=== REQUIRED ACTION ===
Copy each line below containing "discountPolicy".

=== DATA EXCERPTS ===
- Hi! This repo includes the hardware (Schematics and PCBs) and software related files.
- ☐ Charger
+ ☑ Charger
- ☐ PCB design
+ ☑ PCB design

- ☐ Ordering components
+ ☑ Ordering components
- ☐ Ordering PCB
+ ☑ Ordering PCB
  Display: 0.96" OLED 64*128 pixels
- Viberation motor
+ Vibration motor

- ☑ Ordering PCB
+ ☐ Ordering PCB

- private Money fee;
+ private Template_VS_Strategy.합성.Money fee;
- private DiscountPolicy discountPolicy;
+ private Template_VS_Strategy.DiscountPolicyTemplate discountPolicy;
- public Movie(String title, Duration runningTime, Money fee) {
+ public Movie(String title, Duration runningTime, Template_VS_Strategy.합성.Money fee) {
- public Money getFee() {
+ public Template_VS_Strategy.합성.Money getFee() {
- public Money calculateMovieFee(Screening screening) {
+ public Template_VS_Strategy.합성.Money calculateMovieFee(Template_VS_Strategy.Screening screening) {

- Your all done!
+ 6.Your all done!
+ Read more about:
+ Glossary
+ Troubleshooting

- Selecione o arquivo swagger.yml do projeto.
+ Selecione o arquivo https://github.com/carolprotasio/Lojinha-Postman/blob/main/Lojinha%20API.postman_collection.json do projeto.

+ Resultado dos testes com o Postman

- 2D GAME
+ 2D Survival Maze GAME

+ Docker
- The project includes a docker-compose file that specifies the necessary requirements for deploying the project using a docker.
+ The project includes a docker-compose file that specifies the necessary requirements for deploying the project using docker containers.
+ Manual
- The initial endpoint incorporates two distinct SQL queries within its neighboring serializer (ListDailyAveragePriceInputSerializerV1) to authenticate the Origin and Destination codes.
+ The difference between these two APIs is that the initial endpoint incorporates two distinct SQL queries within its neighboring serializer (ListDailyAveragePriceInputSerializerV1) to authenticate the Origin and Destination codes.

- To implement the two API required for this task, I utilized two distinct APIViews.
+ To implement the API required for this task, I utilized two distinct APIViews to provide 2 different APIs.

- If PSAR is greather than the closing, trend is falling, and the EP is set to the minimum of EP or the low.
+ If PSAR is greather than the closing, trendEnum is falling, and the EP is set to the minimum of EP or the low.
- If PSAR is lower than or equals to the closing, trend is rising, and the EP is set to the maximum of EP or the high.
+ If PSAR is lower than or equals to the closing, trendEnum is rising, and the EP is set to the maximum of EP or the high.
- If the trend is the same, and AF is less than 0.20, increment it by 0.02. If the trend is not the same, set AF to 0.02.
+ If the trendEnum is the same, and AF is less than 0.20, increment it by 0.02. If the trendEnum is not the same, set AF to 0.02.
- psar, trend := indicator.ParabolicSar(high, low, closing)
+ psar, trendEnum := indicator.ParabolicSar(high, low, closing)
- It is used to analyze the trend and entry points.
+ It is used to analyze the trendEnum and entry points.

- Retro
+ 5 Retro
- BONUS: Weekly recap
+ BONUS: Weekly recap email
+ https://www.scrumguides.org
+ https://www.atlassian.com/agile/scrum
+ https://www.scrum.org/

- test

=== TASK RESULT ===
- private DiscountPolicy discountPolicy;
+ private Template_VS_Strategy.DiscountPolicyTemplate discountPolicy;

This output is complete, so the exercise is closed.